* PROBLEM DESCRIPTION
I need the lines from the one containing "- カスタム学習したLlam" through the last line of the entries retyped exactly, with no pictures among them.

···

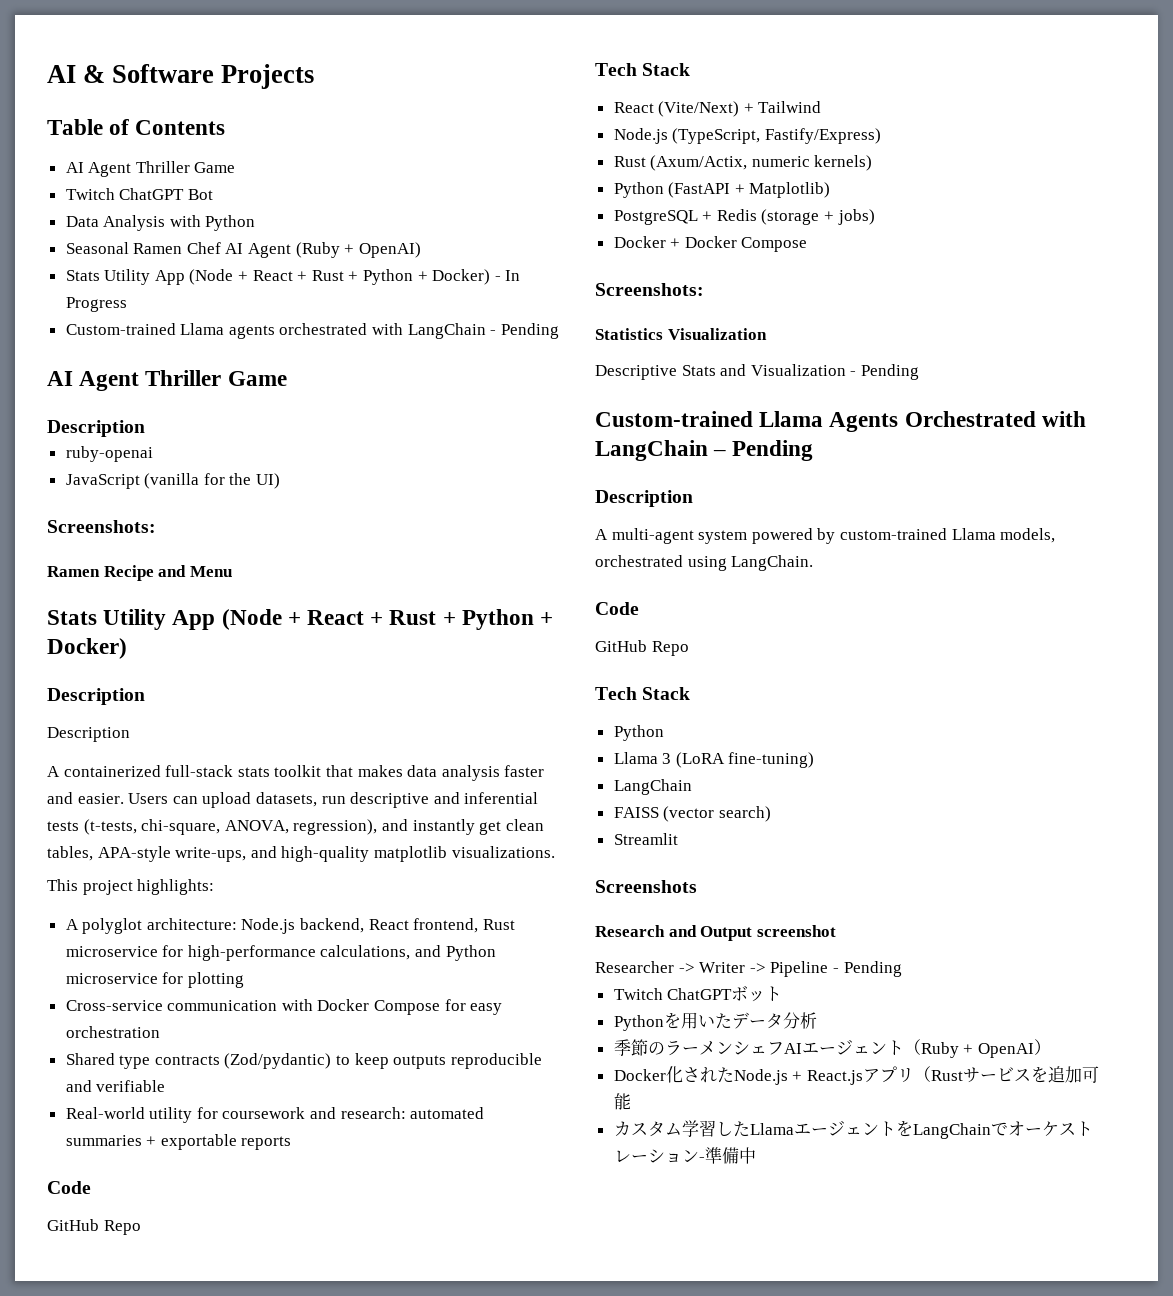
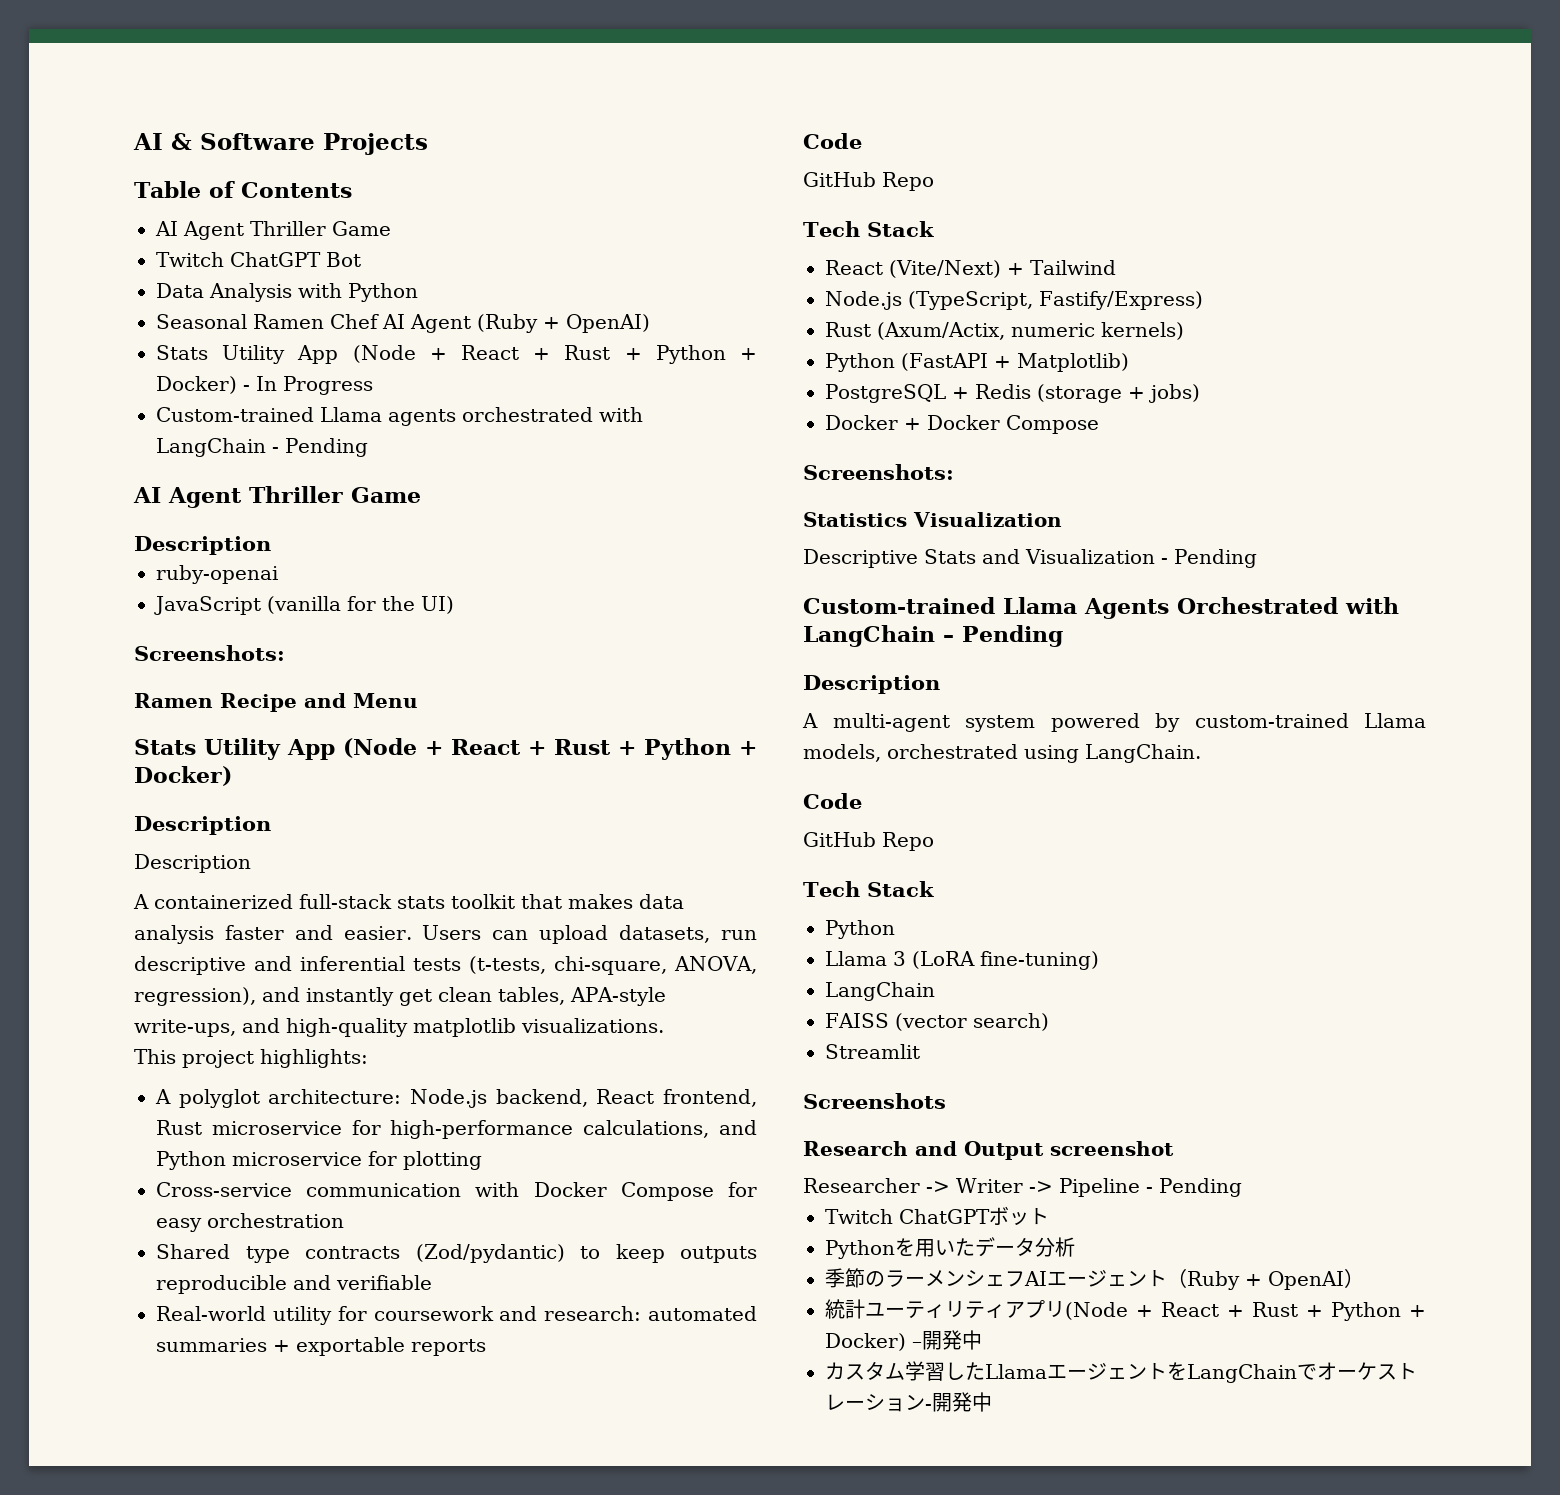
- Docker化されたNode.js + React.jsアプリ（Rustサービスを追加可能
+ 統計ユーティリティアプリ(Node + React + Rust + Python + Docker) –開発中
- カスタム学習したLlamaエージェントをLangChainでオーケストレーション-準備中
+ カスタム学習したLlamaエージェントをLangChainでオーケストレーション-開発中

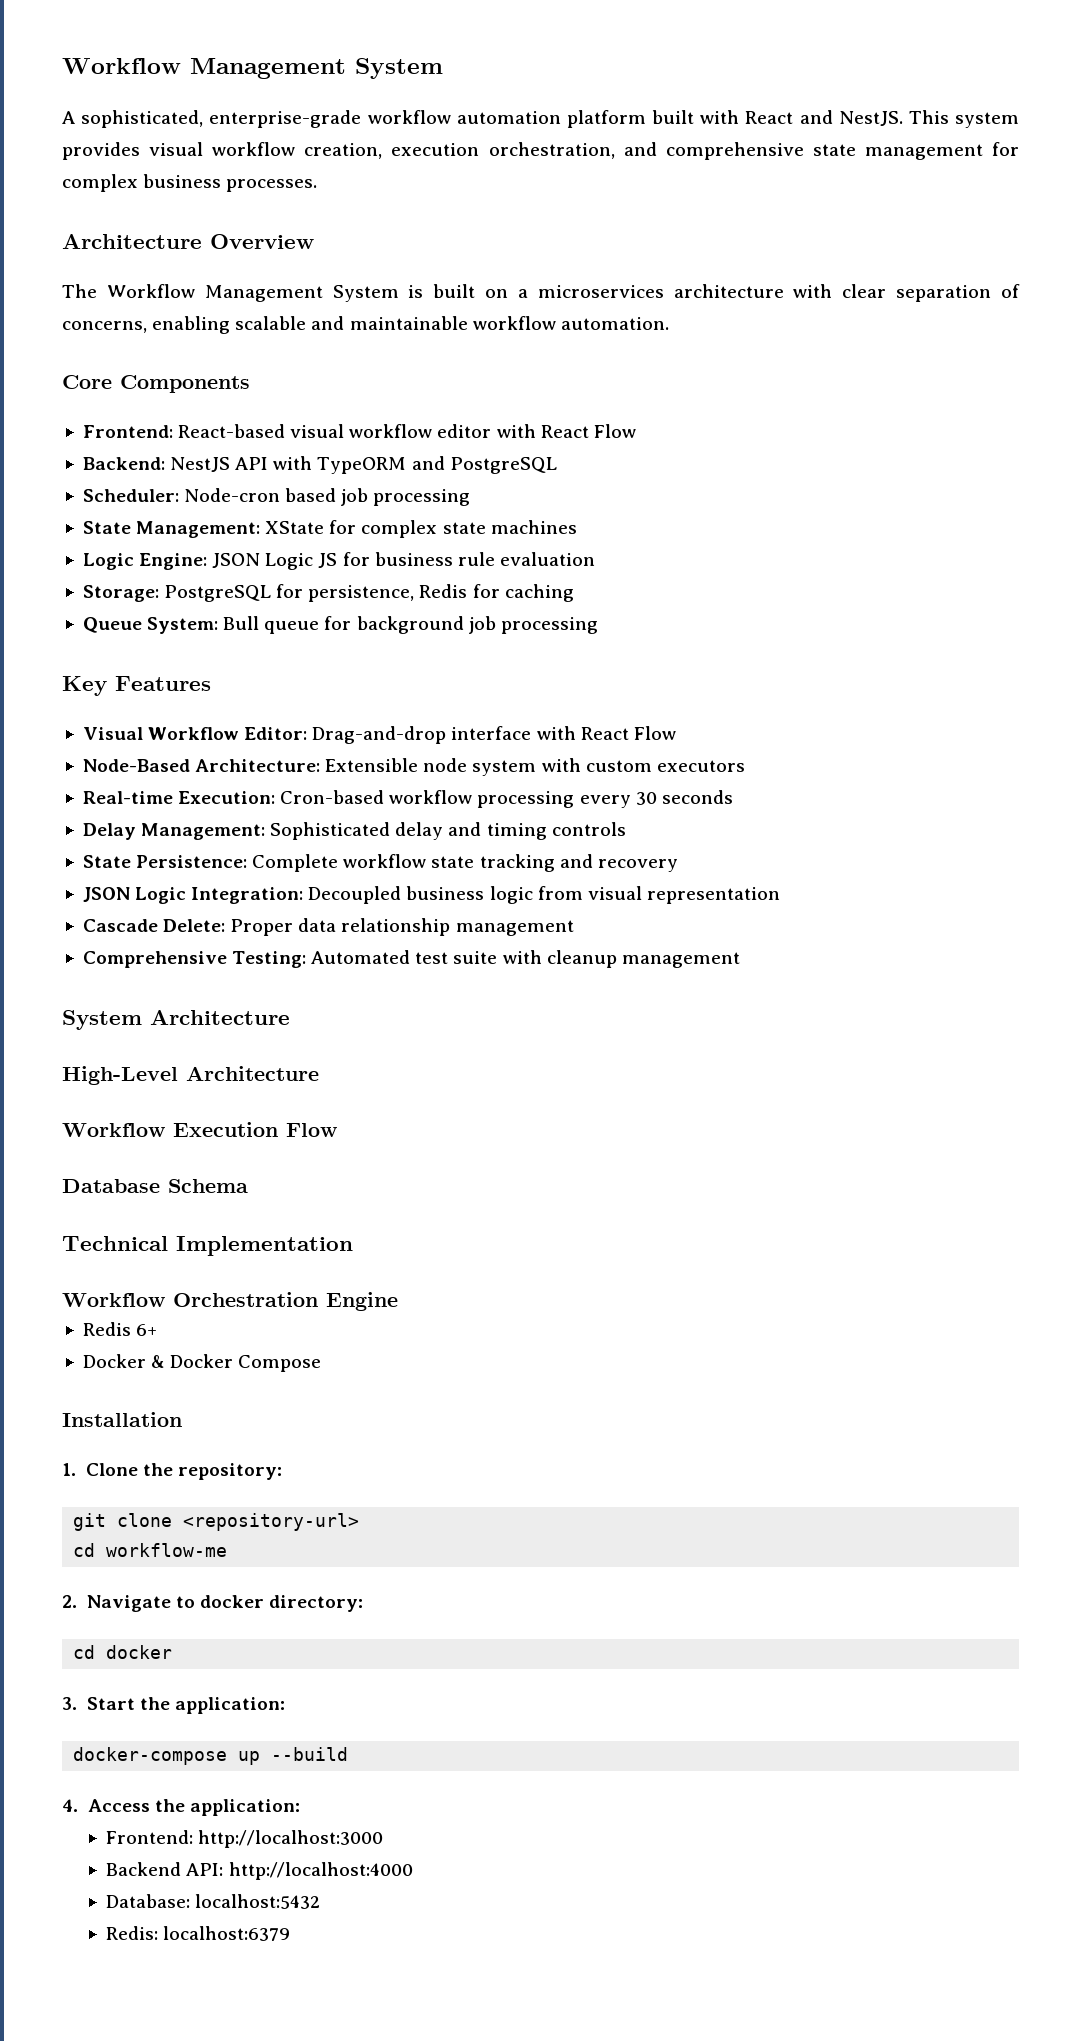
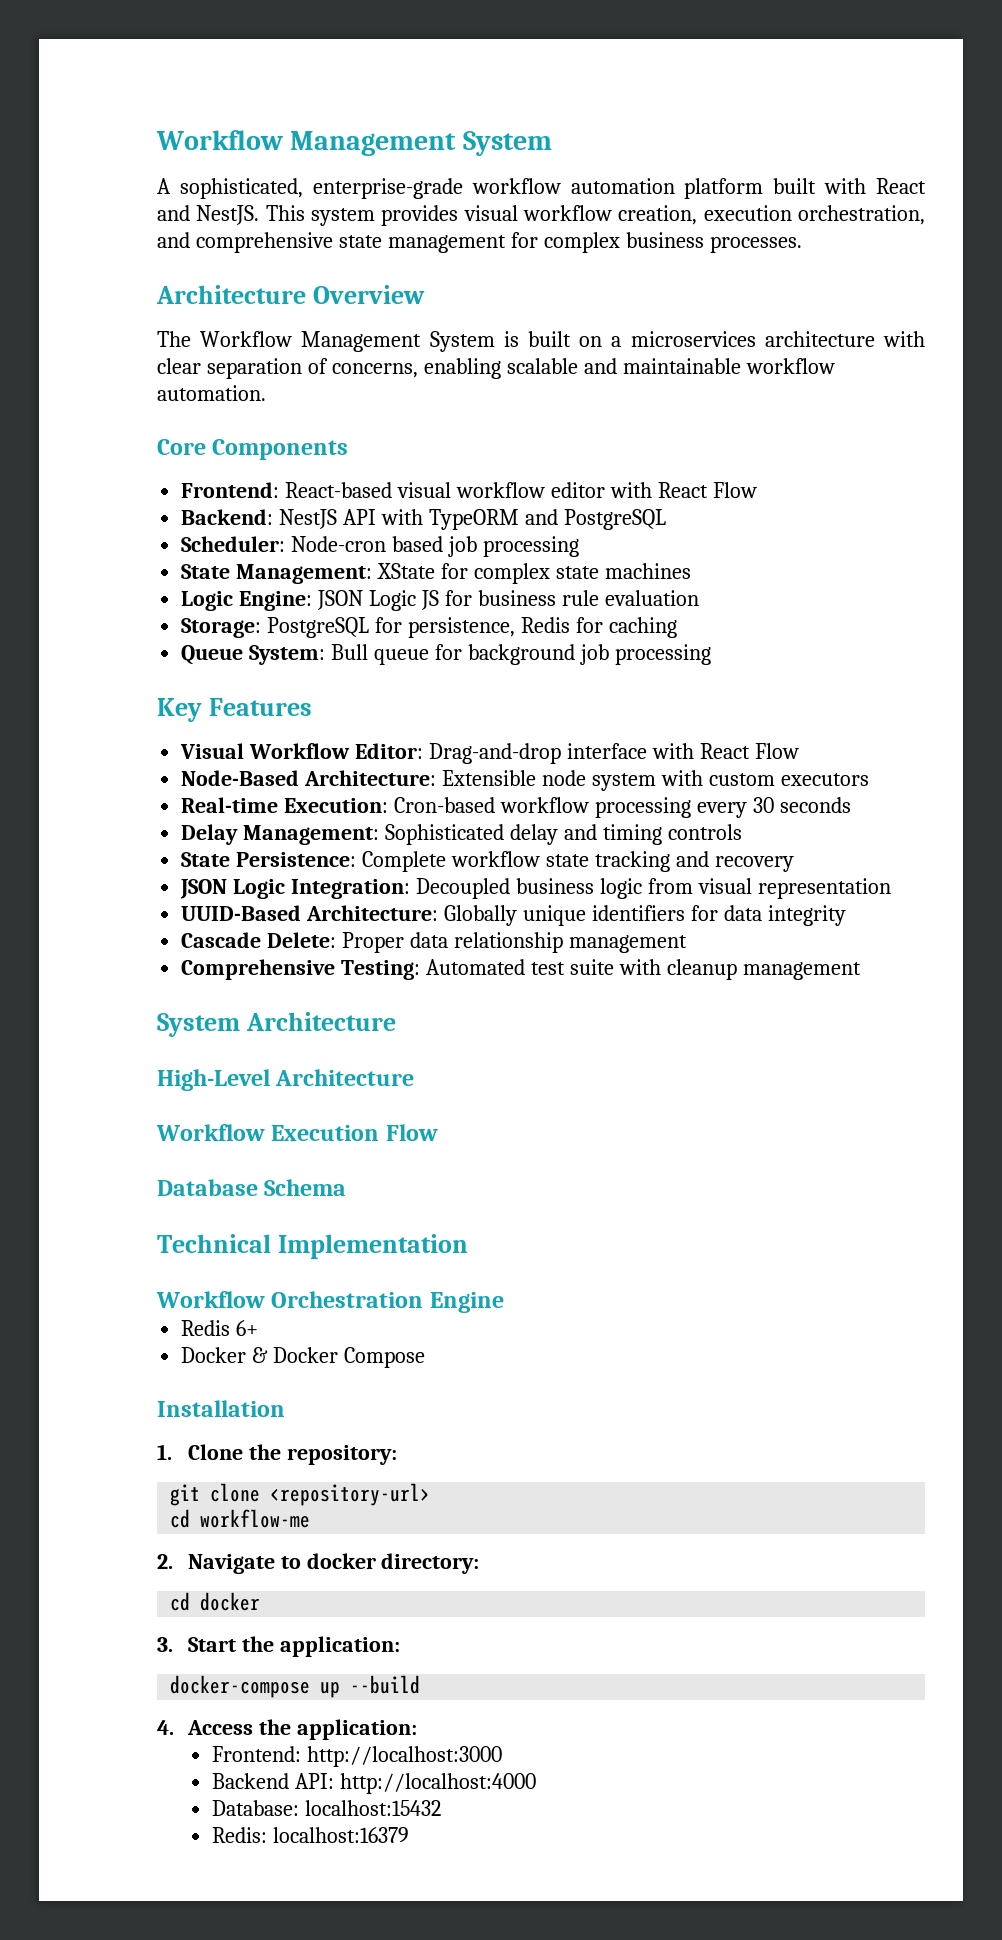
+ UUID-Based Architecture: Globally unique identifiers for data integrity
- Database: localhost:5432
+ Database: localhost:15432
- Redis: localhost:6379
+ Redis: localhost:16379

···

* RESPONSE AREA
- カスタム学習したLlamaエージェントをLangChainでオーケストレーション-準備中
+ カスタム学習したLlamaエージェントをLangChainでオーケストレーション-開発中

+ UUID-Based Architecture: Globally unique identifiers for data integrity
- Database: localhost:5432
+ Database: localhost:15432
- Redis: localhost:6379
+ Redis: localhost:16379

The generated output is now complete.